[[ Dataset records open ]]
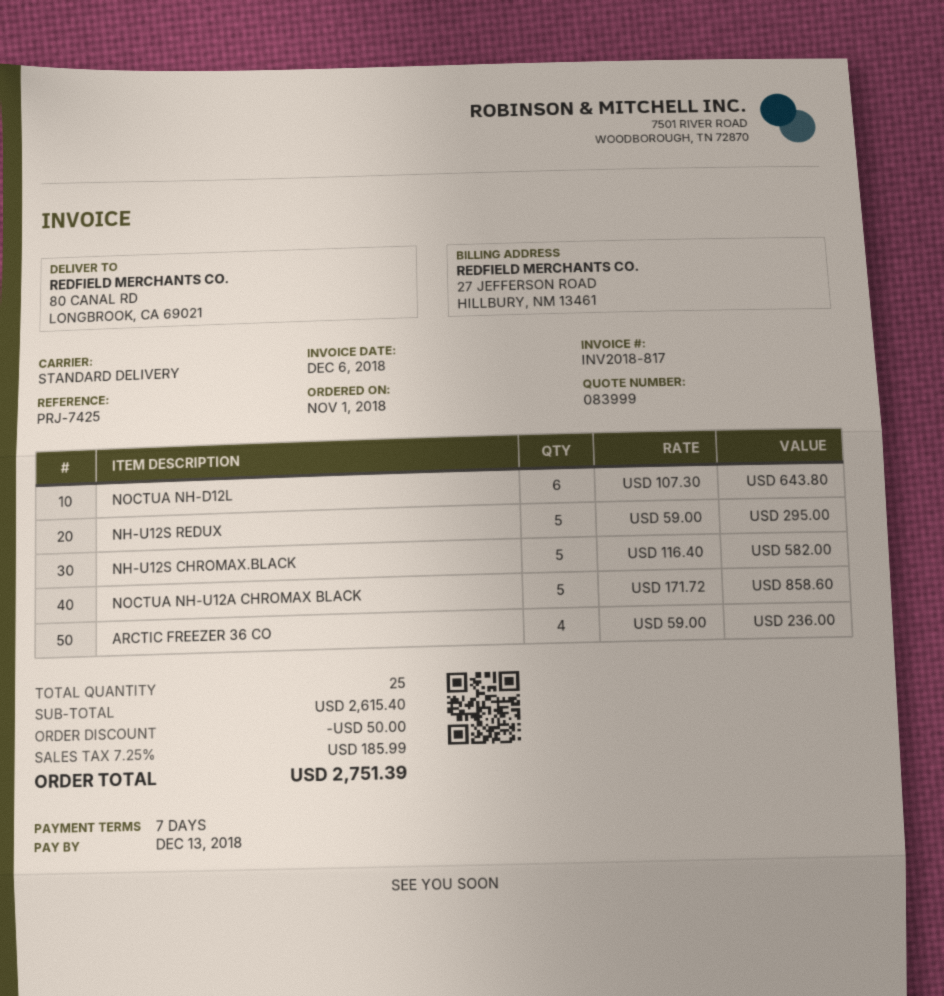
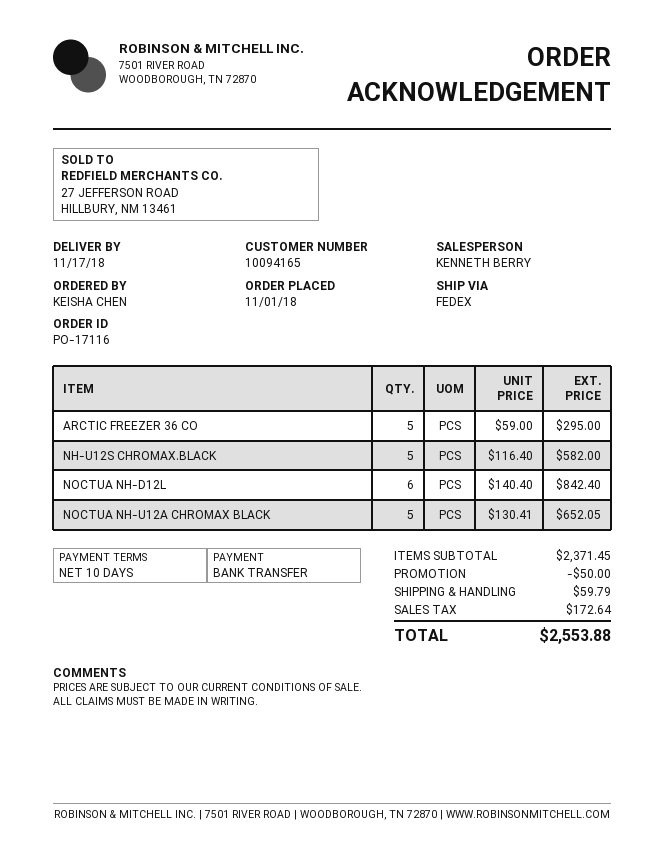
payment terms: 7 days -> 10 days
shipping method: standard -> FedEx
NOCTUA NH-D12L: 6 x 107.30 = 643.80 -> 6 x 140.40 = 842.40
NH-U12S REDUX: 5 x 59.00 = 295.00 -> none
NOCTUA NH-U12A CHROMAX BLACK: 5 x 171.72 = 858.60 -> 5 x 130.41 = 652.05
ARCTIC FREEZER 36 CO: 4 x 59.00 = 236.00 -> 5 x 59.00 = 295.00
subtotal: 2615.40 -> 2371.45
shipping: none -> 59.79
tax: 185.99 -> 172.64
total: 2751.39 -> 2553.88

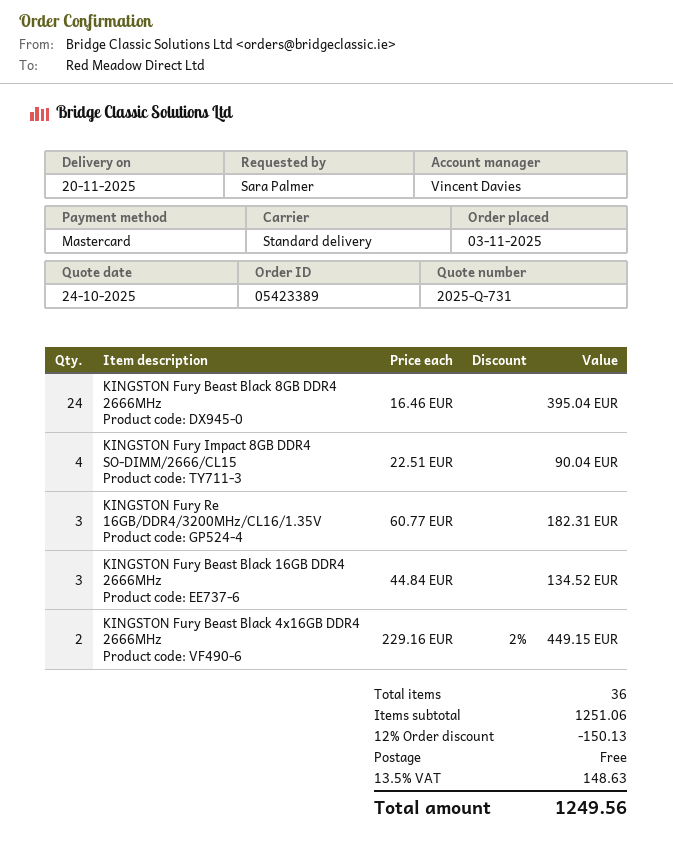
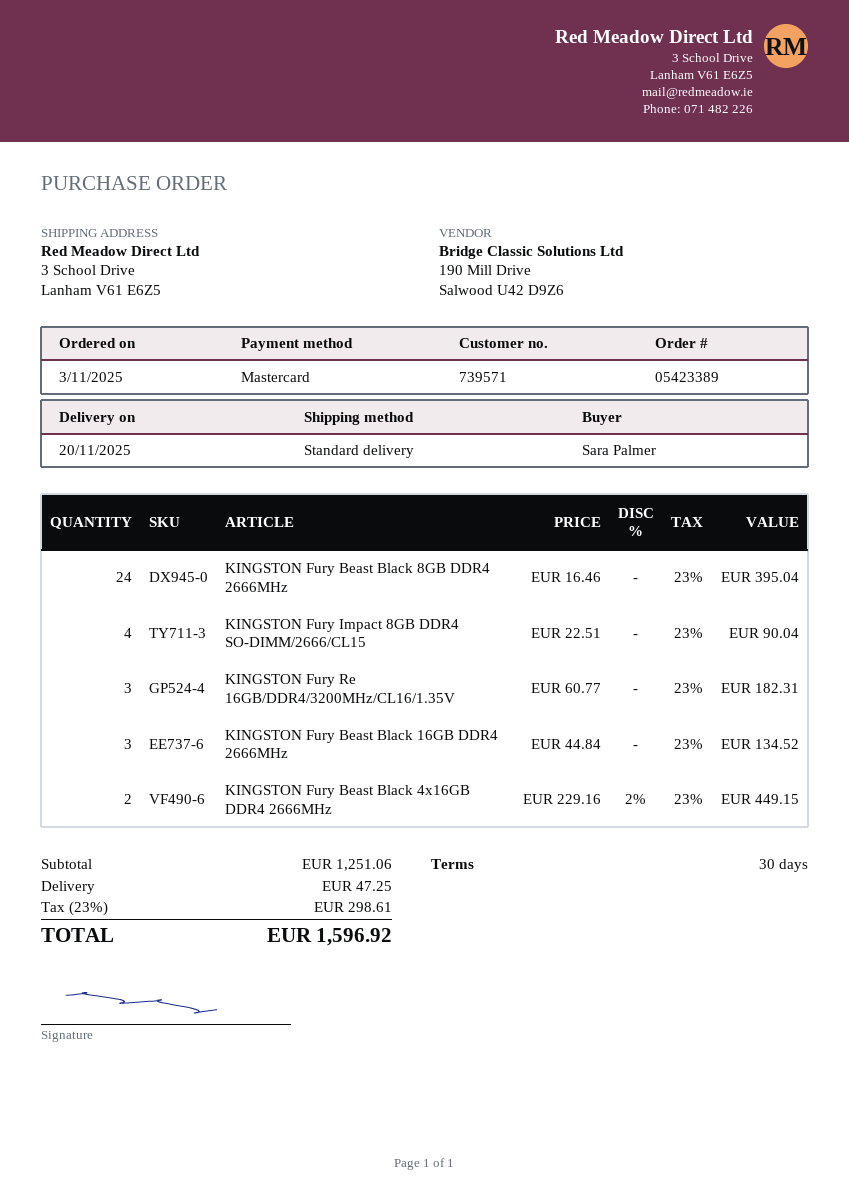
discount: 12% = 150.13 -> none
shipping: 0.00 -> 47.25
tax: 13.5% = 148.63 -> 23% = 298.61
total: 1249.56 -> 1596.92

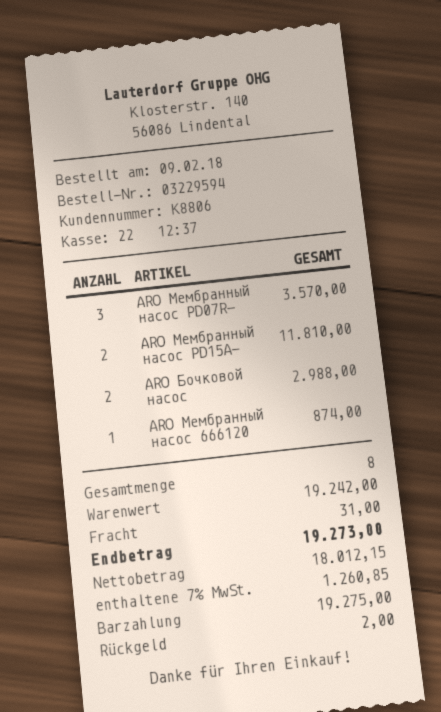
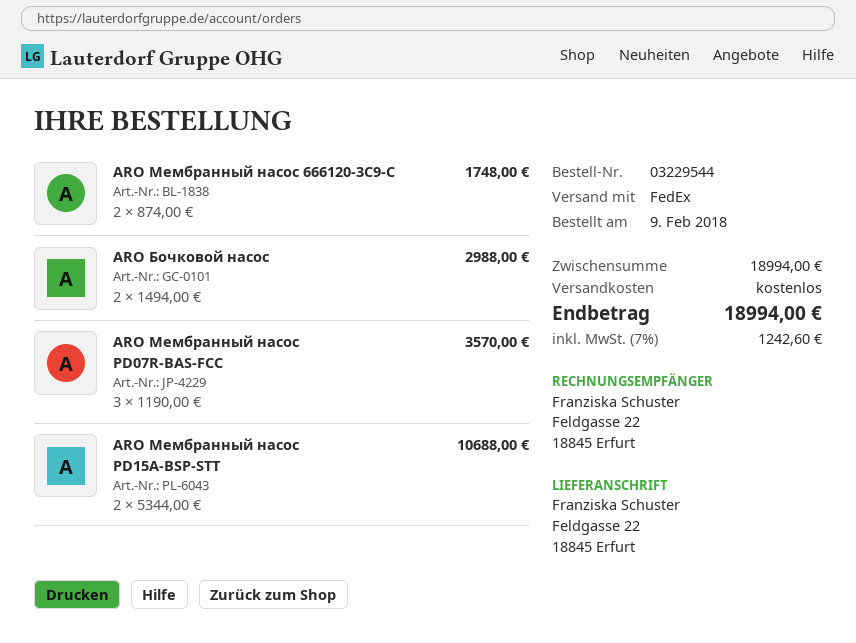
order number: 03229594 -> 03229544
ARO Мембранный насос PD15A-: 2 for 11810.00 -> 2 for 10688.00
ARO Мембранный насос 666120: 1 for 874.00 -> 2 for 1748.00
subtotal: 19242.00 -> 18994.00
shipping: 31.00 -> 0.00
tax: 7% = 1260.85 -> 7% = 1242.60
total: 19273.00 -> 18994.00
[[ Dataset records closed ]]
Assignment: Skipping all pictures, set the listing down exactly as written.

Solution to this problem:
payment terms: 7 days -> 10 days
shipping method: standard -> FedEx
NOCTUA NH-D12L: 6 x 107.30 = 643.80 -> 6 x 140.40 = 842.40
NH-U12S REDUX: 5 x 59.00 = 295.00 -> none
NOCTUA NH-U12A CHROMAX BLACK: 5 x 171.72 = 858.60 -> 5 x 130.41 = 652.05
ARCTIC FREEZER 36 CO: 4 x 59.00 = 236.00 -> 5 x 59.00 = 295.00
subtotal: 2615.40 -> 2371.45
shipping: none -> 59.79
tax: 185.99 -> 172.64
total: 2751.39 -> 2553.88

discount: 12% = 150.13 -> none
shipping: 0.00 -> 47.25
tax: 13.5% = 148.63 -> 23% = 298.61
total: 1249.56 -> 1596.92

order number: 03229594 -> 03229544
ARO Мембранный насос PD15A-: 2 for 11810.00 -> 2 for 10688.00
ARO Мембранный насос 666120: 1 for 874.00 -> 2 for 1748.00
subtotal: 19242.00 -> 18994.00
shipping: 31.00 -> 0.00
tax: 7% = 1260.85 -> 7% = 1242.60
total: 19273.00 -> 18994.00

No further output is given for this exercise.